Playing “Men of Dartmouth,” the ragtag band, led a sauntering and sometimes staggering parade of green-bedecked alumni down College Avenue toward Memorial Stadium.
It was the 1959 fall Homecoming Weekend and the air was as clear as spring water and as crisp as a ripe apple. Despite copious brandy and scotch swigging along the way, this oiled mass arrived well ahead of the start of the pigskin pandemonium with the Harvard Cantabs. When they entered the gates behind the stands, they were quickly adsorbed into the milling throng of tailgaters chewing on everything from hamburgers to each other. It was a sea of green and white pompoms, Dartmouth Co-op knitted caps, long verdant-striped wool scarves wrapped twice around, and Smoke Shop pipes exuding cherry-scented smoke.

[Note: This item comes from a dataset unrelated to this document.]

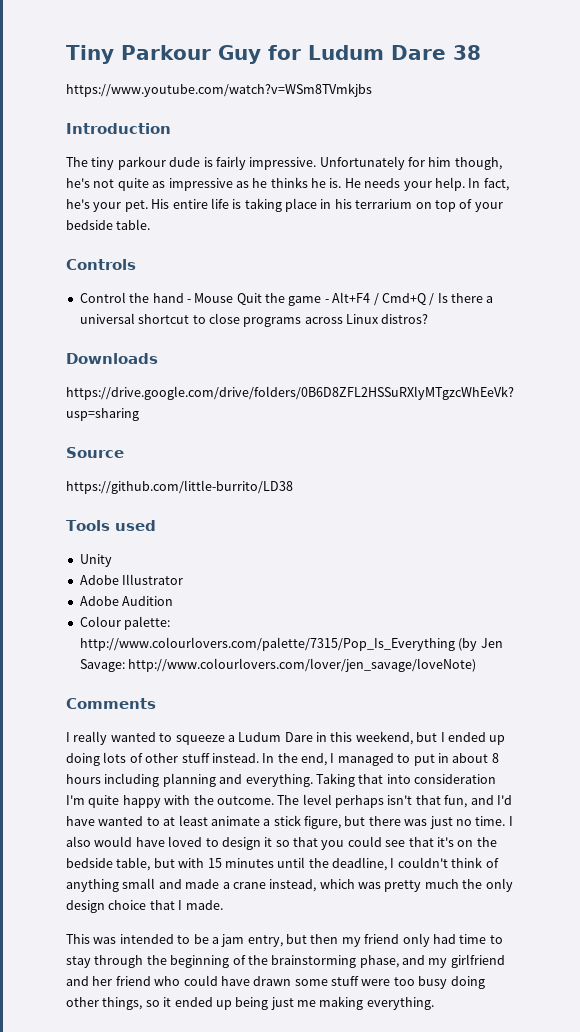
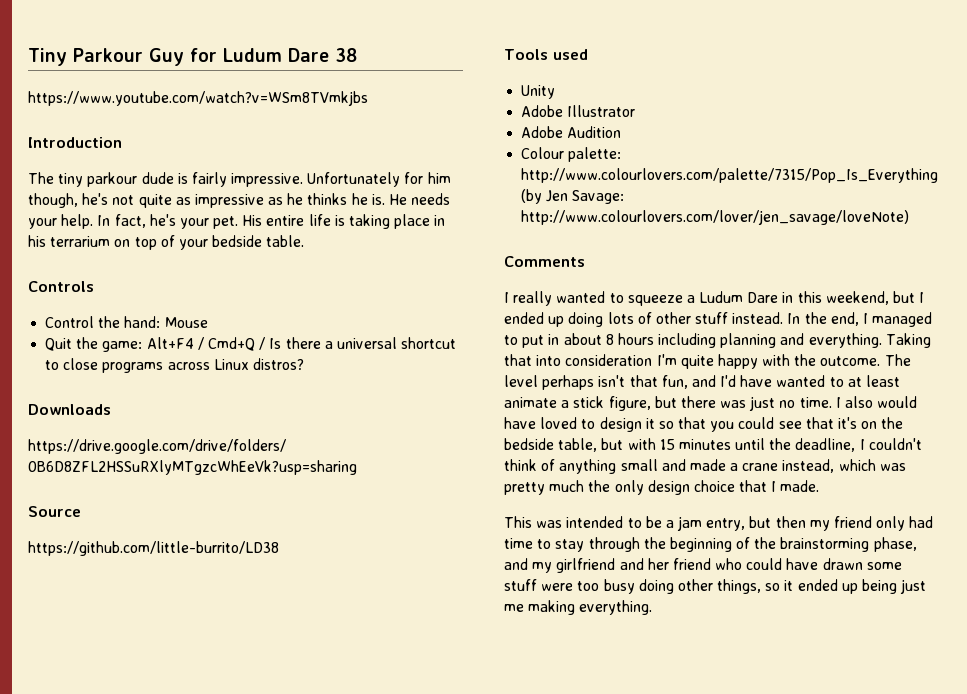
[152,293,191,303] hand - -> [124,316,161,328] hand:
(234, 298) none -> (208, 322) //
[288,296,329,306] game - -> [102,341,143,352] game:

The Saturday-morning trains from Boston and New York had already disgorged their raccoon-coated coeds from “the skids” (Skidmore), “swellsley” (Wellesley), “radical” (Radcliff), and “vasectomy” (Vassar). The buses from New London, NH and Poultney, VT had also been emptied of their sometimes dumber but often warmer girls from “coal chute” (Colby Jr. College) and “the groin” (Green Mountain). Meeting these conveyances were the boys of “dirty mouth” (Dartmouth); some eagerly scanning the assembled faces for their blind dates ... while others were already dry humping their steadies against the nearest lamp post.
The more naive or horny females would never see the football game, attend the soiree, or even view a face other than their date’s for the remainder of the weekend. The prior night there had been a pep rally featuring the sanguine-cheeked college president, the beefy football coach, and lots of players with names like “Moose,” “Grinder,” and “Hulk.” There was also a five-story-high bonfire that the students took as a sacred college tradition and a construction challenge ... whereas the town of “hangover” (Hanover) took it as an opportunity to dispose cheaply of mountains of flammable trash and old railroad ties.
The festivities ended with the glee club and the Injineers singing all the popular college songs including “Dartmouth Undying,” “Dartmouth’s in Town Again,” and “Eleazar Wheelock.” Some of these tunes had optional purulent lyrics that the students sang as contretemps against the censored glee club versions.
The gridiron match began poorly with the leg-shaving John Harvards scoring a quick touchdown and a field goal. This brought out the groans and the flasks. Even the “big D” cheerleaders and the bare-chested, war-painted Indian arriving on his saddleless pinto were unable to rouse the morose crowd. This dolor continued as the Crimson scored again and then humbled the Big Green even further with a two-point safety. At half-time, after the atonal marching band had formed some X-rated icons, many disgruntled alumni left the stadium mumbling that such performances were not why they were giving large donations to their alma mater. However, in the second half, things abruptly turned around as Dartmouth scored once on an interception, once after an on-side kick, and, as the clock was running out, one last time on a spectacular, open-field punt return. This, of course, brought out the white handkerchiefs with which to taunt the prissy Harvard fans in the opposite seats.
The game ended without further incident and the stands emptied to fill the fraternity cocktail parties, the dormitory snugglings, and the Hanover Inn mini-reunions. At a house party one could kiss up to your professor for a higher grade, tap your graduated frat brothers for a evening keg, or even snake a date from the various assembled distaffs.
The night would then bring a rock-and-roll-banded, theme party at all the Greek houses ... which were the templates from which the movie “Animal House” was drawn. The motif could be old Rome (togas) or a farmyard (hay and roosters) or “Gunsmoke” (ten-gallon hats and chaps) ... among others. By eleven PM the sex pits were filled with groping couples and, by two AM, the floor of the bar room was generally slick with beery puke.
Sunday morning brought a wash-tub full of bourbon milk punch, some soft modern jazz, and bleary-eyed male revelers striving to somehow let their brethren discretely know of their conquests of the previous night. By the time this galvanized caldron was emptied and the old sneaker and dirty jock strap fished from its vanilla reside to the eeks and ughs of the novitiates, it was time to disassemble the weekend and bundle your sloe-eyed date onto her bus or train back to normalcy.